What I do with the 'larder' the Bible affords is much the same, I guess. I'm trying to take those raw 'ingredients' I find there in the Scriptures and serve them up in ways that are both nourishing and pleasing to the palate of the heart.
Like the whole business of making soup, that all takes time. Preparation time. I've tried to give some sort of time to that today. But there's not been much opportunity.
Other things. Other people. They all come crowding in.
Which is fine by me. Most of them unexpected, which makes life unpredictable.
A man who dropped by on the off chance that he'd find me in and free. Wanting to chat through the Global Day of Prayer (coming up on May 11th). How we might mark it here in this part of town.
It's a world-wide thing and really quite exciting when you see how many different folk are all involved across the globe. All joining together to pray. Millions and millions together. If that can't shift mountains I don't really know what can!
So here in the city of Edinburgh they've planned to use the seven hills and concentrate on seven major aspects of the city's life. And pray for the city in that sort of way.
So this guy, Douglas, was in to have a chat about the way we'd mark it here on our own local hill - Corstorphine Hill.
Then I had another Douglas, too. The usual one this time. Lunch and a time of prayer with him and a chance to catch up (it's been weeks since we've met) and chat things through with him.

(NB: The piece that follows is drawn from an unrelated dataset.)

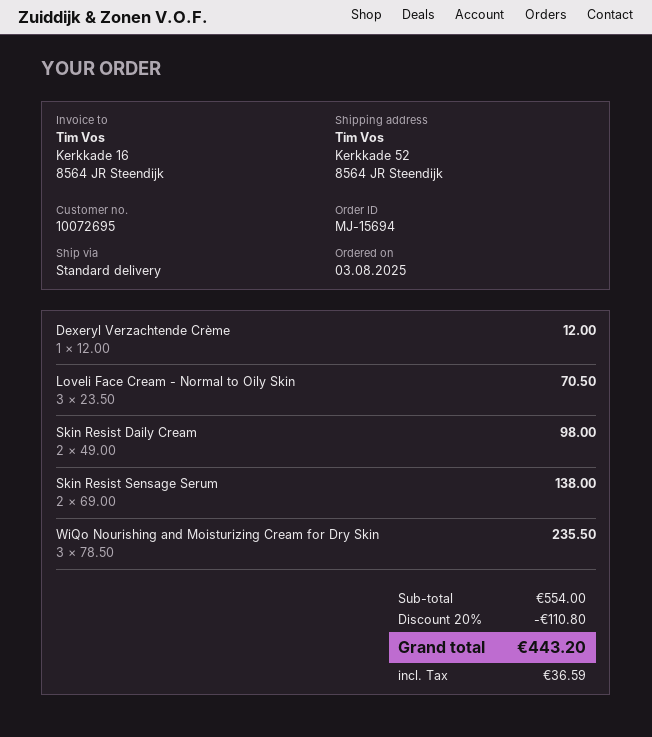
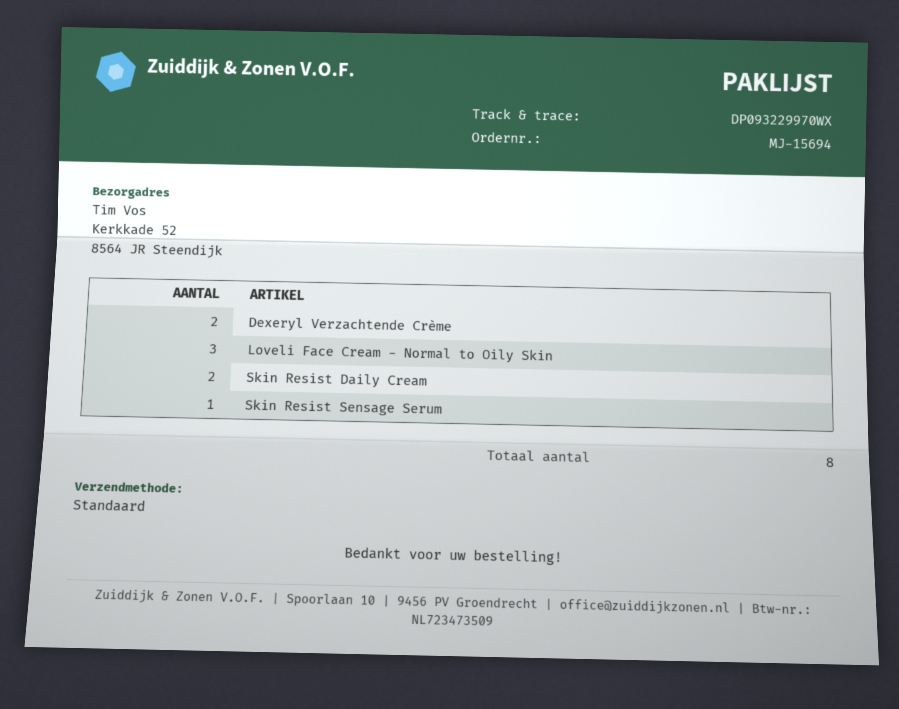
Dexeryl Verzachtende Crème: 1 -> 2
Skin Resist Sensage Serum: 2 -> 1
WiQo Nourishing and Moisturizing Cream for Dry Skin: 3 -> none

There was a mother who's been involved with us here for a while, wanting to see about having her son baptised.
And another young woman whose grandmother died who was wondering if I would conduct a service of thanksgiving for her.
The lady who'd died belongs to another church. But she didn't get on with the minister there (that happens, I know!) and so they wondered what to do instead.
So this young woman had thought of myself, since she'd been at a funeral I'd conducted not that long ago and had felt that was just what she'd like for her own grandmother.
I don't like to tread on the toes of a fellow minister. But he seems quite happy and more than understands the situation. I've been there myself and know what it's like. But I'll need to give him a call and clear it all with him. Courtesy. That sort of thing.
Some time with another minister, keen for the chance to come along one Sunday night and share at least something of the work that he's involved in through the city. Making arrangements for that.
Seeing a number of others about different little things. Fixing up time for a longer chat and the chance to work things through.
People.
I'm grateful to the Lord that it's people my life revolves around.
I don't make soup as an end in itself. It's always because there are people. People with stomachs who're looking for food and looking for pleasure in that. People who are hungry, people who are cold, people who are glad of the chance both to meet and eat with others.
People with all their strange and funny idiosyncratic tastes.
But always people. That's why we make the soup. It's not an end in itself.
Nor is the study of Scripture. It's always with people in mind. These people here among whom I live and for whom I'm seeking the best. I want to be feeding their souls.
But it's not something that I can do on my own. It's only together, the whole big crowd of us here - it's only together we can ever give people a taste of what Jesus is like.
So tonight we all met. A formal sort of meeting. But nonetheless a chance to meet. And a chance to try and hammer out the future that God points us to.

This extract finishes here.